This is all too complicated. I'll just stick to traffic tickets.

Speaking of traffic tickets, I attended an internal work seminar about (among other things) the importance of passing legal resolutions changing the speed limit when you put in new speed limit signs. Apparently, somebody threw out the folder during an office shift that contained all the supporting legal documentation that makes ticketing people for speeding enforceable.

blarzgh
Apr 14, 2009

SNITCHIN' RANDY
Grimey Drawer

Lobsterpillar posted:

Speaking of traffic tickets, I attended an internal work seminar about (among other things) the importance of passing legal resolutions changing the speed limit when you put in new speed limit signs. Apparently, somebody threw out the folder during an office shift that contained all the supporting legal documentation that makes ticketing people for speeding enforceable.

It sounds like you work for a tiny, highly disorganized municipality, and LOL if they don't know what a .PDF is.

big shtick energy
May 27, 2004


Would I be crazy to get a prenup with with my girlfriend before we become common-law married?
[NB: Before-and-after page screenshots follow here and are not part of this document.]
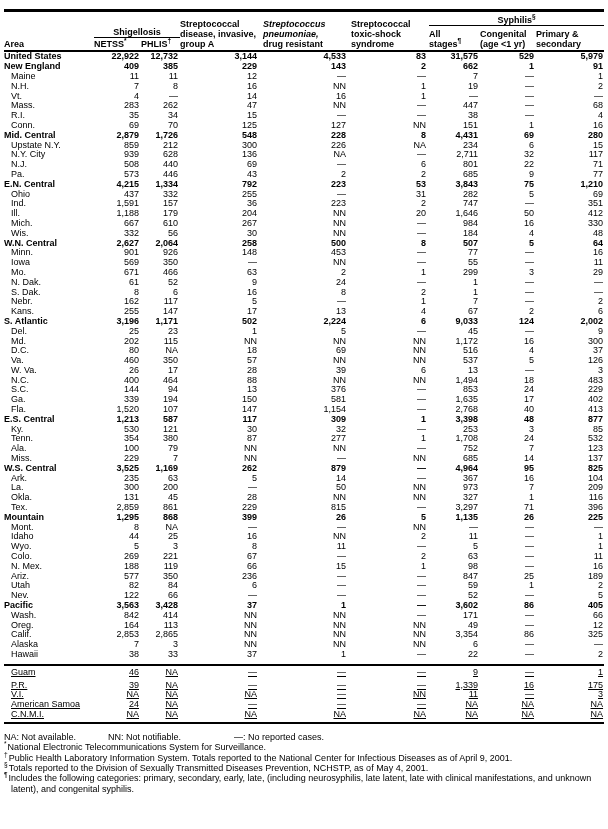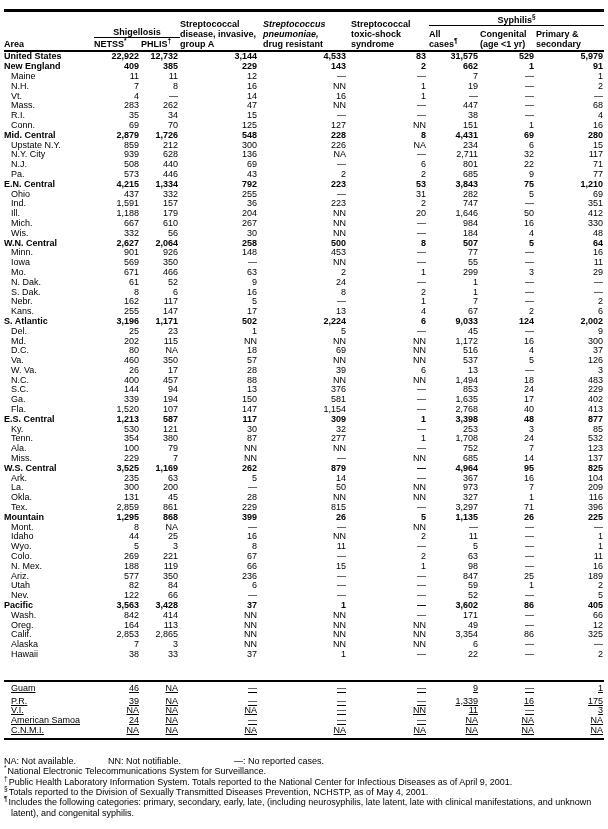"cases" span { text: cases -> stages }
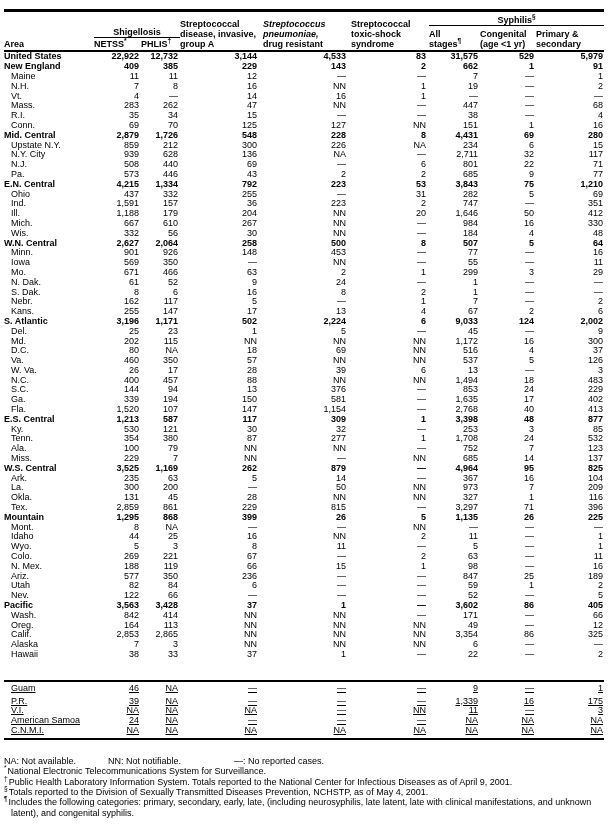"457" td.pr2 { text: 457 -> 464 }
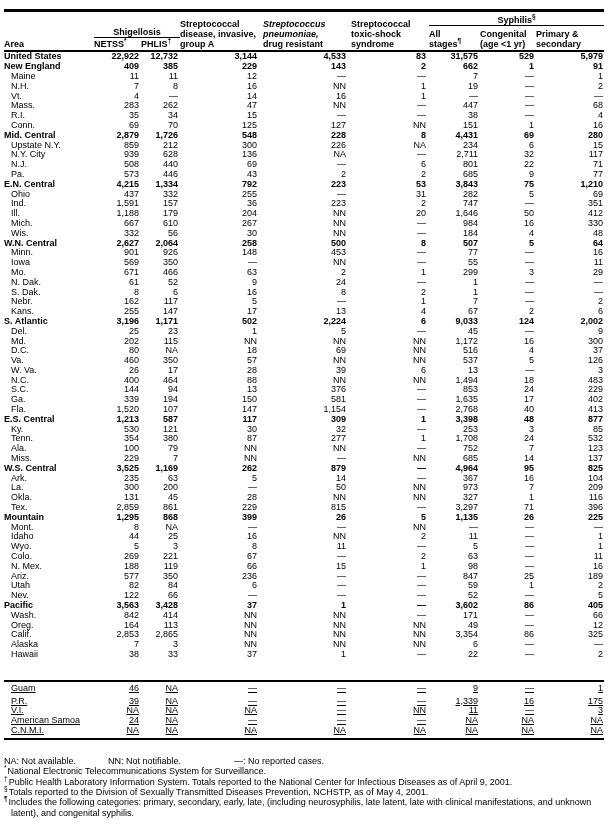"Hawaii" tbody.main tr:last-child th, tbody.main tr:last-child td { padding-bottom: 20px -> 4px }
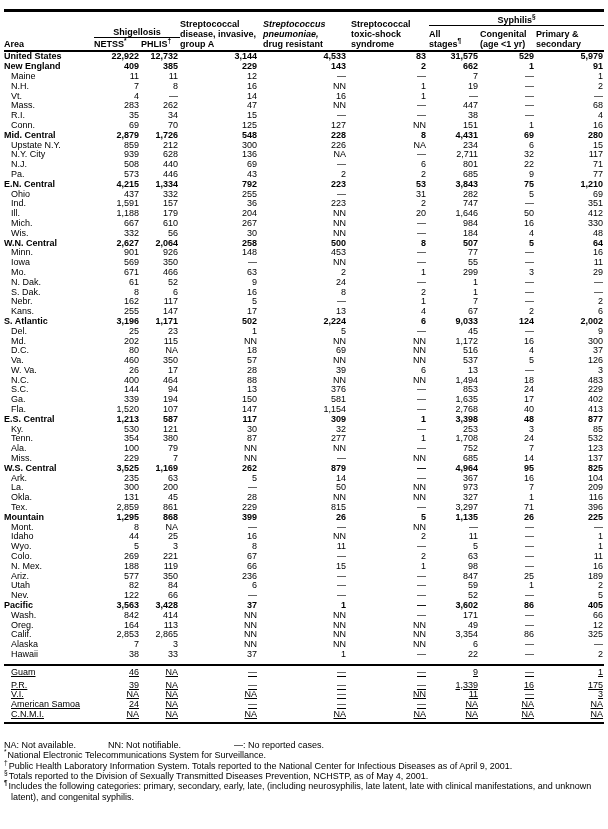"NA: Not available. NN: Not" .footnotes { margin-top: 16px -> 8px }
Where I live (BC, Canada) you're considered common-law married after living together for 2 years, and the law now treats common-law couples essentially the same as legally married people with regards to division of assets and such.

That said, I haven't really heard of anyone bothering to set up something like that after living with someone for a while, so maybe it's just my crazy risk-averse nature. It's not an issue for a while for me yet, but it's something that I've thought of a few times. I do have some modest assets but since they would pretty clearly pre-date the "marriage" it seems like I might be worrying over nothing.

ThirstyBuck
Nov 6, 2010

Update to legal issue.

My father passed way in November.

My family is pursing a wrongful death/malpractice case at the behest of a couple physicians.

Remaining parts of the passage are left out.